OpenZFS has added lots of features in the last few years, one of the more interesting is the Special VDEV which is intended to use fast (typically NVMe or at least SATA/SAS SSD’s) to store metadata and small files to speed things up.
You could set up multiple pools as you suggest, or you could center your pool around the hard drives and use your various NVMe drives in ways that speed up the hard drive pool.
In my experience, while I absolutely love ZFS, all-NVMe pools under ZFS never really perform as well as one would hope. Don’t get me wrong. They perform faster than hard drives, but for whatever reason they never quite reach their potential. This likely has something to do with how ZFS is optimized around hard drives from the core up.

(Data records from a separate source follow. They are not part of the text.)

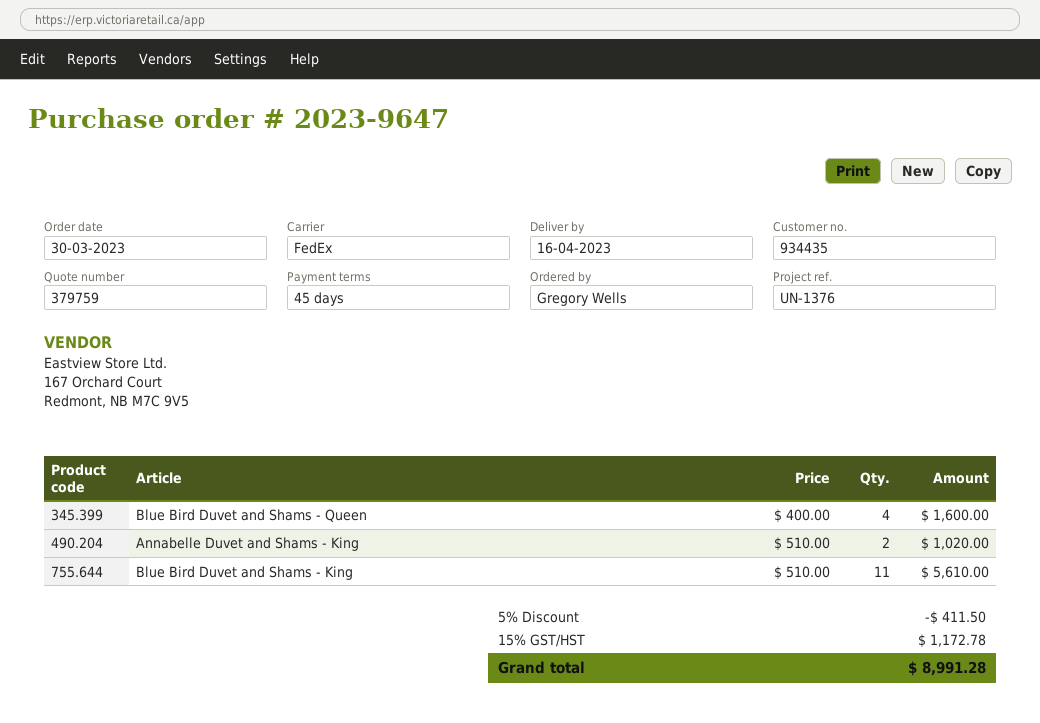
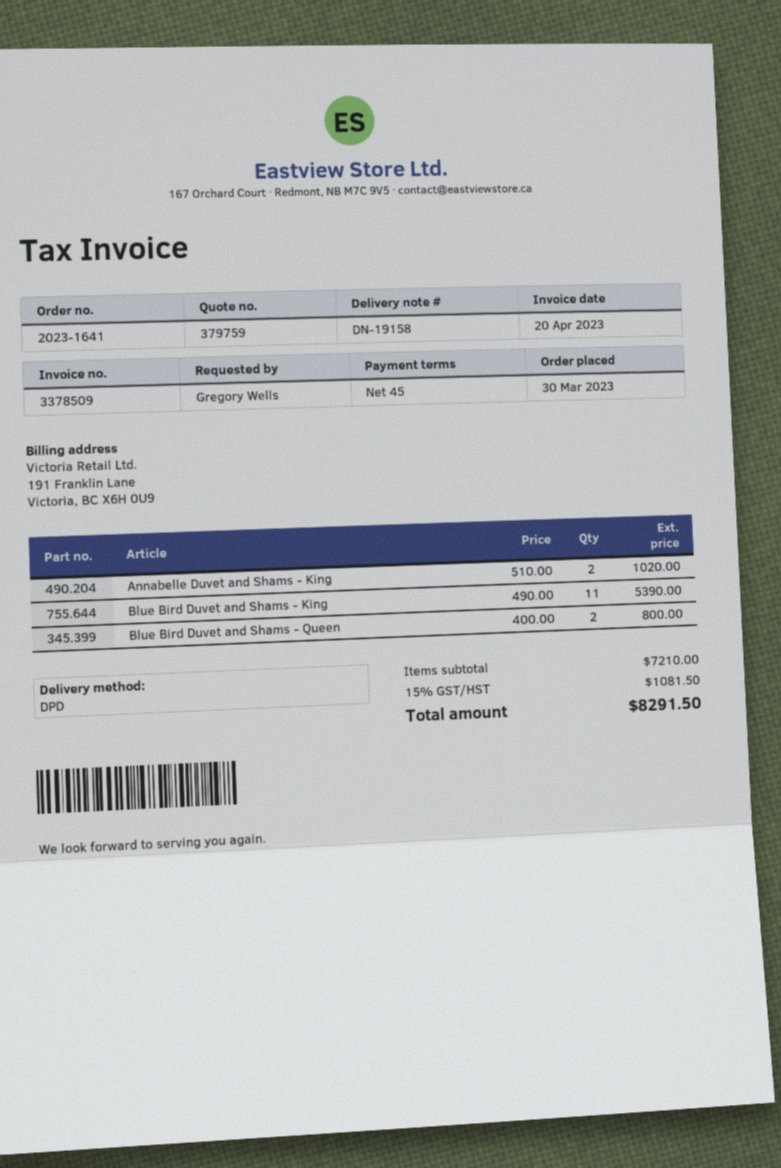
order number: 2023-9647 -> 2023-1641
shipping method: FedEx -> DPD
Blue Bird Duvet and Shams - Queen: 4 x 400.00 = 1600.00 -> 2 x 400.00 = 800.00
Blue Bird Duvet and Shams - King: 11 x 510.00 = 5610.00 -> 11 x 490.00 = 5390.00
discount: 5% = 411.50 -> none
tax: 15% = 1172.78 -> 15% = 1081.50
total: 8991.28 -> 8291.50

Maybe this will improve over time.
My main pool (which resides on my main proxmox box) has similar use cases to yours, and it is structured like this:
raidz2
16TB Seagate Exos x18 (7200rpm, SATA)
16TB Seagate Exos x18 (7200rpm, SATA)
16TB Seagate Exos x18 (7200rpm, SATA)
16TB Seagate Exos x18 (7200rpm, SATA)
16TB Seagate Exos x18 (7200rpm, SATA)
16TB Seagate Exos x18 (7200rpm, SATA)
raidz2
16TB Seagate Exos x18 (7200rpm, SATA)
16TB Seagate Exos x18 (7200rpm, SATA)
16TB Seagate Exos x18 (7200rpm, SATA)
16TB Seagate Exos x18 (7200rpm, SATA)
16TB Seagate Exos x18 (7200rpm, SATA)
16TB Seagate Exos x18 (7200rpm, SATA)
special
mirror
2TB Gen3 MLC Inland Premium NVME drive
2TB Gen3 MLC Inland Premium NVME drive
2TB Gen3 MLC Inland Premium NVME drive
logs
mirror
375GB Optane DC p4800x
375GB Optane DC p4800x
cache
4TB WD Black SN850x (gen4)
4TB WD Black SN850x (gen4)
This pool stores all of my data, including personal files, house shared folders, medial library etc. etc.
The main data pools are RAIDz2. I have two of them, in part because I started with a 6-drive pool like you are intending, and added a second VDEV as my needs grew. ZFS also uses the two RAIDz2 VDEV’s in parallel which speeds things up. I rather accidentally fell into this configuration, but as luck would have it it has worked very well for me.
The small files and metadata lookups are lightning fast because I have configured the special VDEV to handle these.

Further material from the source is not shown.